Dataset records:

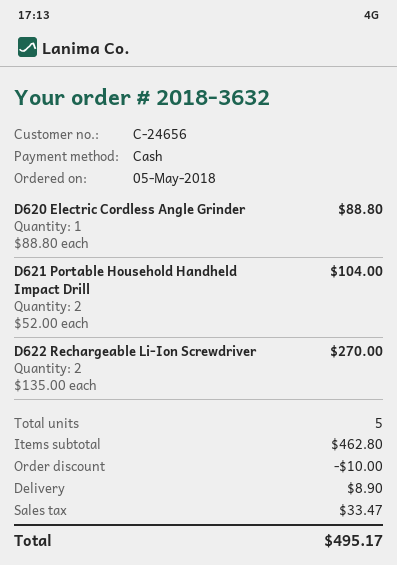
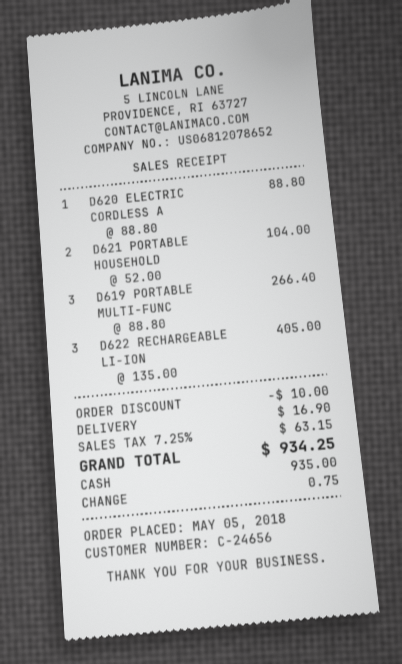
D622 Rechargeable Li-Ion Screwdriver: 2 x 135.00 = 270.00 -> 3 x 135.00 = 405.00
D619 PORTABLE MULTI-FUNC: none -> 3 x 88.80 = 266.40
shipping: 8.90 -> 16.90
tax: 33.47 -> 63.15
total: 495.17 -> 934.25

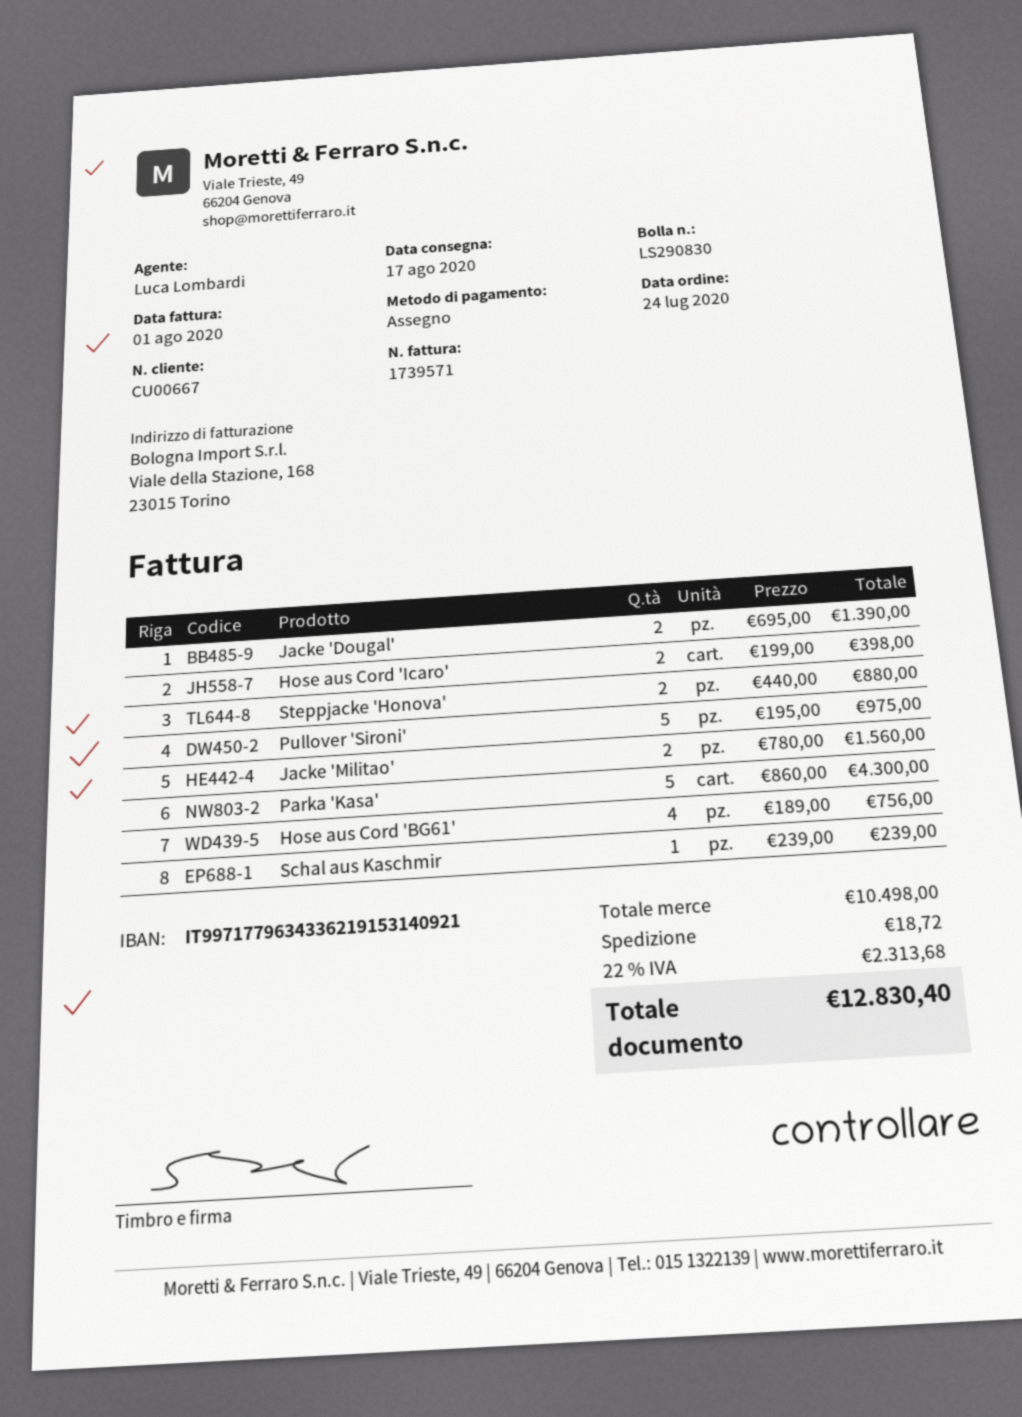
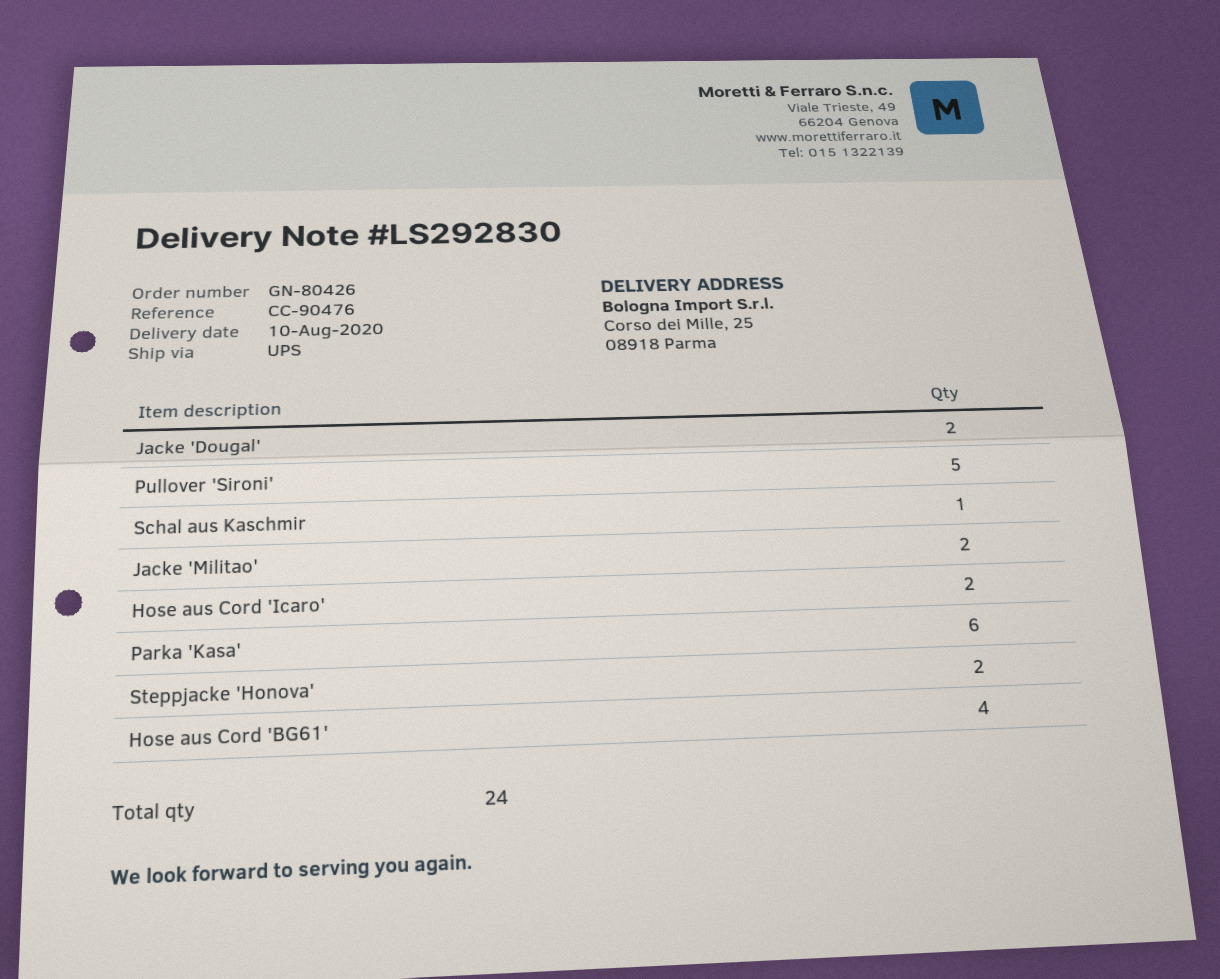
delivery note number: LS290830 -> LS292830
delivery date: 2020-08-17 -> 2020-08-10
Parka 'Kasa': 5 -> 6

What is required: Your copy should hold only the lines running from the one that contains "tax: 33.47 -> 63.15" through the final line of the data; transcribe them exactly, both ends included, and leave pictures out.

Result of the task:
tax: 33.47 -> 63.15
total: 495.17 -> 934.25

delivery note number: LS290830 -> LS292830
delivery date: 2020-08-17 -> 2020-08-10
Parka 'Kasa': 5 -> 6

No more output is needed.